What Happens When e-File Reporting Stops Taking All Day

Organization Profile
- Location: State of Vernmont
- Population: ~644,000
- Tyler Client Since: 2017
- Tyler Products Used: Enterprise Justice, eFile & Serve, eFile Analytics
Court electronic filing operations weren’t failing at the Vermont Judiciary, but resources were strained.
A lean, nine-person review team carried the statewide responsibility of processing 74% of all filings. Although they kept the system moving, they didn’t have the timely visibility into filing volume or emerging issues.
Relying on spreadsheet merges and pivot tables, Kristie Landon, programs manager for trial court operations, combed through e-filing data by hand to report on filing activities to leadership, the media, or the Supreme Court. This process created 6-7 hours of work each month and often clashed with other day-to-day priorities.

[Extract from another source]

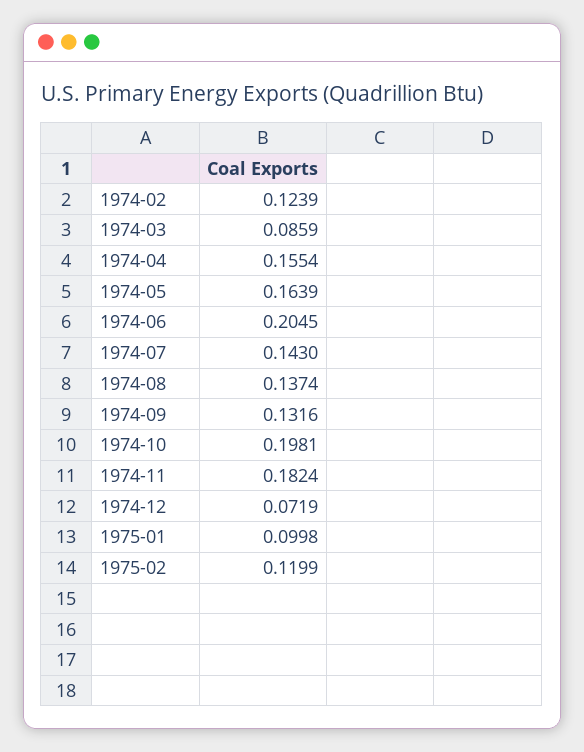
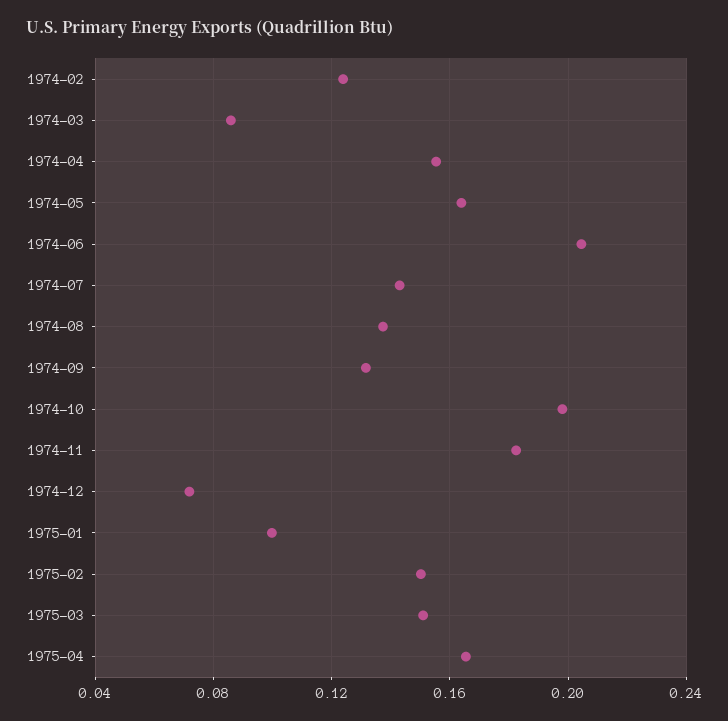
1975-02: 0.1199 -> 0.15
1975-03: none -> 0.15
1975-04: none -> 0.165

That left little room to proactively manage operations. Questions about rising rejection rates, high-volume dockets, or uneven queue times were often answered after bottlenecks had already formed.
More time was spent assembling data rather than applying it, reacting to backlogs rather than anticipating them, and guessing where help was needed rather than staffing based on real patterns.

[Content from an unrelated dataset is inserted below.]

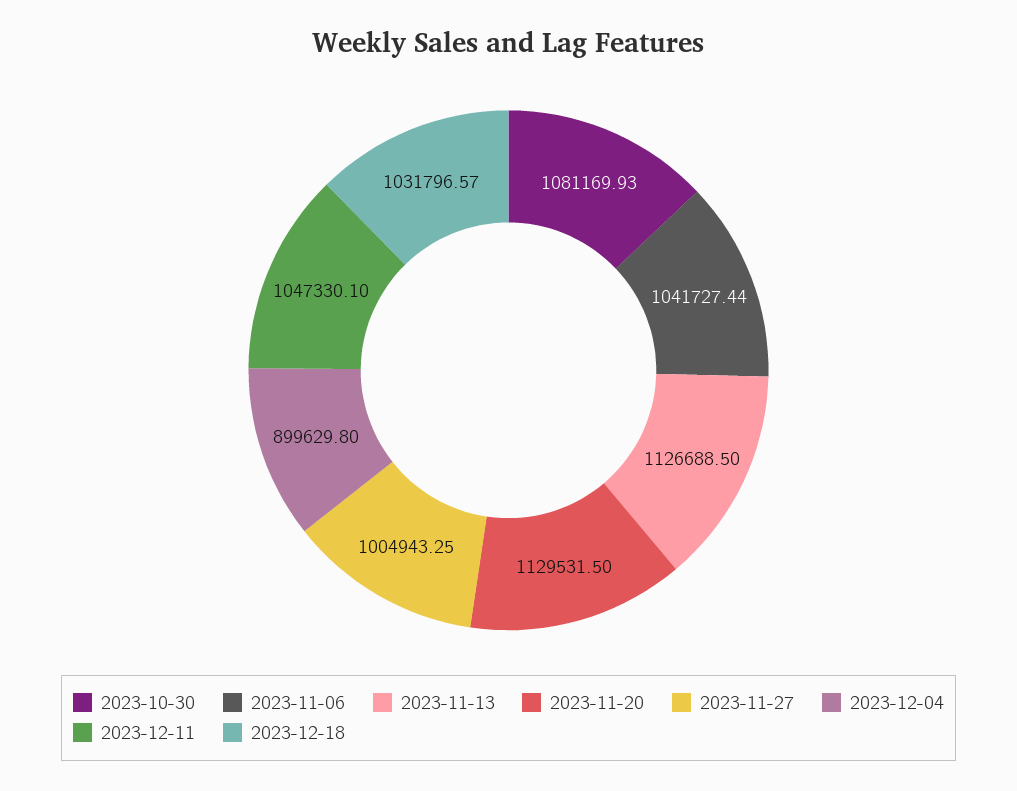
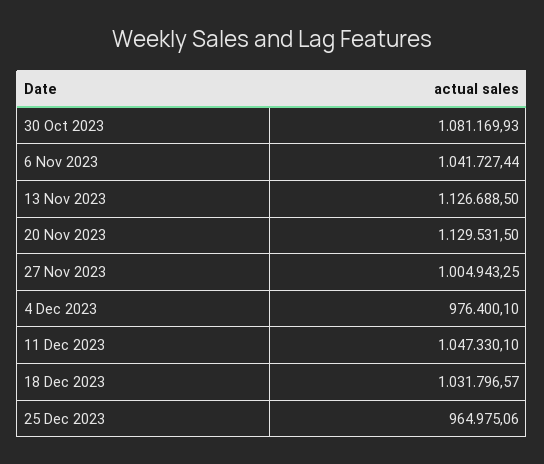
2023-12-04: 899629.8 -> 976400.1
25 Dec 2023: none -> 964975.06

When the judiciary modernized its data practices and made reporting accessible in real time, the balance shifted.
Reducing e-File Reporting From 7 Hours to 7 Minutes
By introducing e-File Analytics, the Vermont Judiciary removed the reporting burden that consumed attention. “What used to take me 6-7 hours in Excel spreadsheets, those same reports now take me 7 minutes in eFile Analytics,” Landon said.

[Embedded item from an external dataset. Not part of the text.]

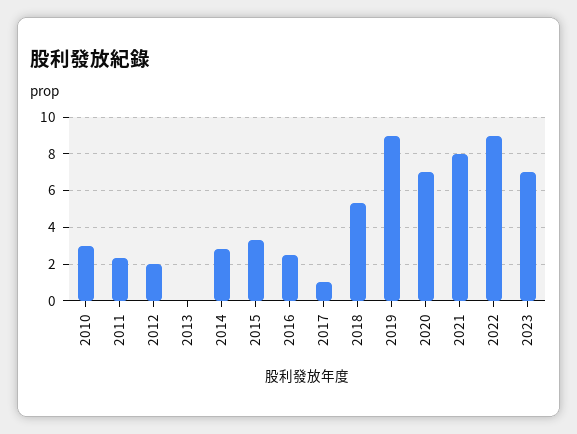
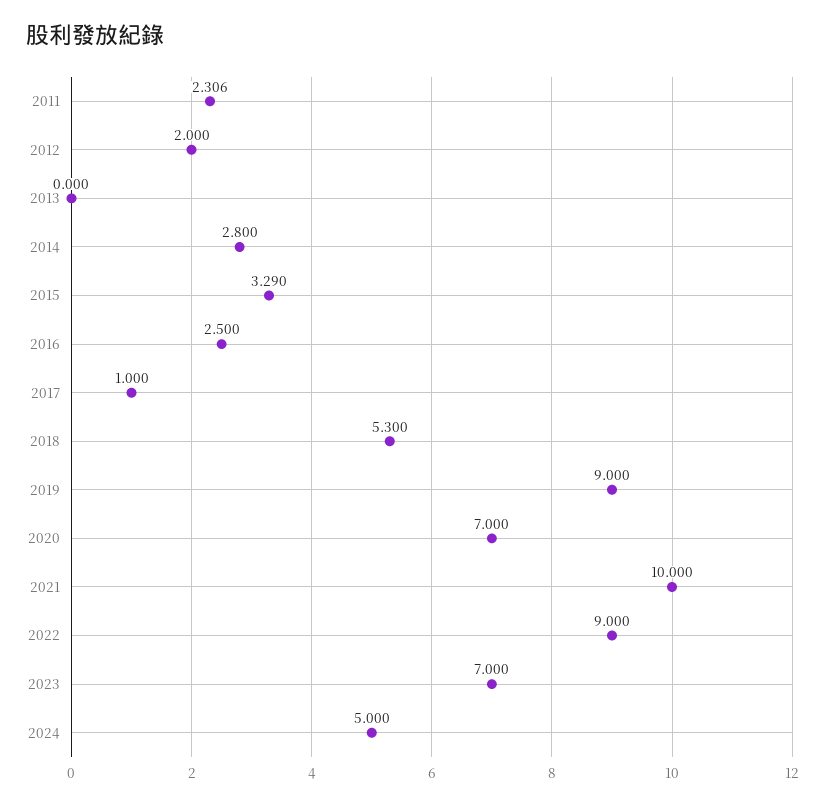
2010: 3 -> none
2021: 8 -> 10
2024: none -> 5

That reclaimed time was about more than speed and efficiency. It created opportunities for operational improvement; it changed where effort was spent. Landon and her team now have the breathing room to make data-informed decisions.
With e-filing data insights, the same people with the same workload are now operating more deliberately. The Vermont Judiciary has:
- Enabled proactive decision-making. With timely data, issues are discovered early enough to prevent them from escalating. Queue wait-time data exposed where filing demand spiked by case type or time of the month. This signaled leadership to cross-train staff on other docket codes and adjust staffing plans before delays became visible to filers. By proactively addressing bottlenecks, the judiciary improved clearance times and reduced staff stress.
- Standardized filings, reducing rejection rates. Vermont’s unified statewide system enabled apples-to-apples comparison across case types, making it more feasible to enforce standards and manage filings uniformly. Instead of guessing why rejection rates increased month over month, analytics revealed exactly where and why issues occurred. The review team replaced unnecessary rejections with targeted 10-minute training interventions for simple event code changes. This quick fix added consistency across filers while reducing processing time and staff rework.
- Improved agility with media requests, building trust and transparency. When the media inquires about how quickly filings would appear on the public portal, Landon uses historical trends and performance data to provide accurate expectations. “We can now answer immediately with data-backed confidence,” she said. “That responsiveness has positioned us as one of the most reliable agencies in the state for time-sensitive requests.”
- Enhanced data transparency. At an organizational level, the Court Administrator’s Office can now inform leadership with key operational metrics through accurate, timely, and easily interpretable information. This improved transparency ensures leadership has trustworthy data to support decision-making and strategic planning.
From Data to Decisions, Managing Court Operations at Scale
For a small team supporting highly scaled operations, these practical improvements were recognized with a 2026 Tyler Excellence Award. Their success reflects a commitment to continuous improvement. They demonstrate that when courts stop spending time producing workload reports, they can start managing operations with more clarity and make data-informed decisions.
“When reporting stopped consuming the day, we could finally focus on managing the work. eFile Analytics enables real, measurable improvement. It has changed how we operate, and we’re just getting started,” said Landon.